A recent press release by the CDC reports increasing melanoma rates in the United Sates. From 1982 to 2011, melanoma rates tripled from slightly over 11 occurrences per 100,000 people to almost 23 per 100,000. Over 90 percent of these cases occur as a result of overexposure to ultraviolet radiation.

Skin cancer is the most common form of cancer in the United States. Melanoma skin cancers are the most fatal, with over 65,000 cases occurring in 2011 and 9,000 cases resulting in death. Treating these cases currently costs $457 million. A CDC Vital Signs report warns that without preventative action, melanoma cancers could increase to an estimated 112,000 cases in 2030, which would cost a projected $1.6 billion.

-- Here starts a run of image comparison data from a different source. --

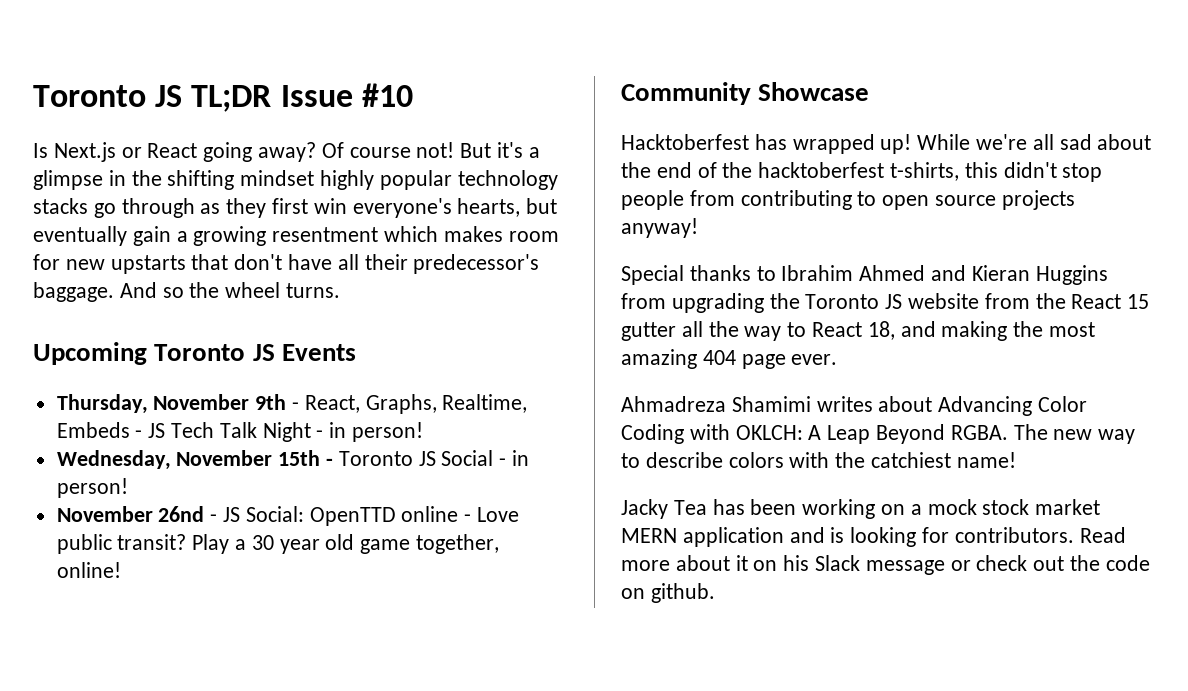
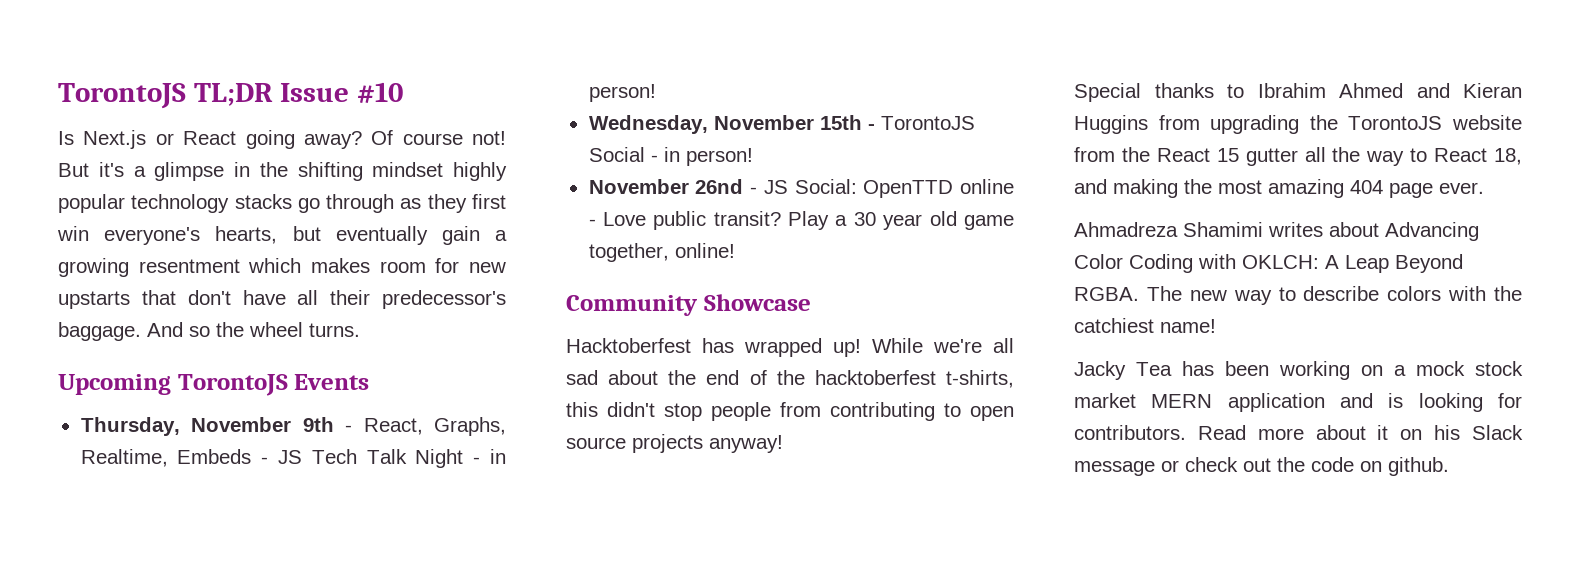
- Toronto JS TL;DR Issue #10
+ TorontoJS TL;DR Issue #10
- Upcoming Toronto JS Events
+ Upcoming TorontoJS Events
- Wednesday, November 15th - Toronto JS Social - in person!
+ Wednesday, November 15th - TorontoJS Social - in person!
- Special thanks to Ibrahim Ahmed and Kieran Huggins from upgrading the Toronto JS website from the React 15 gutter all the way to React 18, and making the most amazing 404 page ever.
+ Special thanks to Ibrahim Ahmed and Kieran Huggins from upgrading the TorontoJS website from the React 15 gutter all the way to React 18, and making the most amazing 404 page ever.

In order to avoid this increase in prevalence and expense, the report recommends community action that combines “education, mass media campaigns, and policy changes to increase skin protection for children and adults.” Such programming could ultimately save $2.7 billion and prevent 230,000 cases of melanoma by 2030.

Specifically, the report suggests that communities and policymakers increase shade in public spaces such as parks and playgrounds, encourage sun protection methods such as sunscreen and hats in those public spaces and limit access to indoor tanning for minors. Additionally it promotes increased awareness that “tanned skin is damaged skin” and recommends avoiding indoor tanning or activity in the sun during midday hours.

Currently the federal government, through the Affordable Care Act, requires most health care coverage to include preventative counseling to 10-24 year olds with fair skin that would place them at increased risk for skin cancer. Additionally, the government regulates indoor tanning equipment by prohibiting use by minors and requiring that marketing materials include statements about the associated risks.